Re: irregular (non-consecutive) iteration (for loop)
Nobody wrote:
suppose I want to iterate for a specific variable e.g. i , but for non
regular (or consecutive) values. For example i=0,1,2,4,5,7,8 etc
how can I do that with a for loop?
MY solution which is not that elegant involves if statements (or switch
statements) in the body of the loop: e.g.
is there a more elegant/compact/precise way of doing the above?

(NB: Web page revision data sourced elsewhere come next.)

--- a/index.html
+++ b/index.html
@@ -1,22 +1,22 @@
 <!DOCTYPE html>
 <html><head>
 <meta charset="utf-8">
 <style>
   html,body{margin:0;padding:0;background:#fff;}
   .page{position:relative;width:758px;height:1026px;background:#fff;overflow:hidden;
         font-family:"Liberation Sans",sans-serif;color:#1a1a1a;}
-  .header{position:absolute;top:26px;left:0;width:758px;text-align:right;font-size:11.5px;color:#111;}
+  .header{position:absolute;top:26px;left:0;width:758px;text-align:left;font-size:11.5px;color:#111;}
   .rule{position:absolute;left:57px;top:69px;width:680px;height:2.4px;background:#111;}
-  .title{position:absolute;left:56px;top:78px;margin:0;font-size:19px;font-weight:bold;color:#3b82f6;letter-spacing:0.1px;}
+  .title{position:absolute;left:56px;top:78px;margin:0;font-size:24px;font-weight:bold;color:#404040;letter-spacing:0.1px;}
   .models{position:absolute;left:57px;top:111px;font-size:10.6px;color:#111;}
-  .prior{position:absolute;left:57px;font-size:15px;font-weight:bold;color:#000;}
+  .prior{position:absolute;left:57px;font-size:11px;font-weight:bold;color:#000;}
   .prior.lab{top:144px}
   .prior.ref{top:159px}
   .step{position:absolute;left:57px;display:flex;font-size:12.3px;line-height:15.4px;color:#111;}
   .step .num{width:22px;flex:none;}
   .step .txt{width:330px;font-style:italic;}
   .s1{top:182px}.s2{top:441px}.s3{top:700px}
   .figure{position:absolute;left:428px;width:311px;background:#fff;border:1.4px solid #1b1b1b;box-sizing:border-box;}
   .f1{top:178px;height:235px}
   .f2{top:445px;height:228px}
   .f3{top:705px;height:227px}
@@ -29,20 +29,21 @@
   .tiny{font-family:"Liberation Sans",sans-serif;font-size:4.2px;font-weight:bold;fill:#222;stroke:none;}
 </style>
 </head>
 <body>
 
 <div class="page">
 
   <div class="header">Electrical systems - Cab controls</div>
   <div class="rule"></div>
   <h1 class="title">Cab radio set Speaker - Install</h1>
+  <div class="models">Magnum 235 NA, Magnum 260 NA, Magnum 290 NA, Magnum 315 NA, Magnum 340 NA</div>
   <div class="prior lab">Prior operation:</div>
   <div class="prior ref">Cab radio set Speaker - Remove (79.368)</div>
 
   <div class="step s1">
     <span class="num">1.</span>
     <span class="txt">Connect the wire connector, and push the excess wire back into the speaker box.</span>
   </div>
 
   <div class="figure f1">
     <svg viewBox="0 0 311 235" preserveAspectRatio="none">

You could overload all necessary operators of a "Range" class
that has an underlying vector (or sth. else). If so, you might
write:
int main()
{
int irregular[] = {1,2,2,2,5};
Range i(irregular, 5); // <== that's our class
for(i=0; i<5; i++) // looks ok ...
cout << i << endl;
return 0;
}
This would indeed show the sequence given in the
int array 'irregular'.
How would such a range class look like? Simple, just
inherit from a std::vector and add the overloads:
class Range : public vector<int>{
int pos;
public: Range(int a[], int n) : vector<int>(a, a+n), pos(0) {}
int operator ++ (int) { return operator[](pos++); }
int operator = (int v) { return pos = v; }
int operator < (int b) { return pos < b; }
int operator () () const { return operator[](pos); }
operator int() const { return operator[](pos); }
};
Of course, to get that working you'll
need the headers:
#include <vector>
#include <iostream>
and you would add here:
using namespace std;
before the class definition.
Regards
Mirco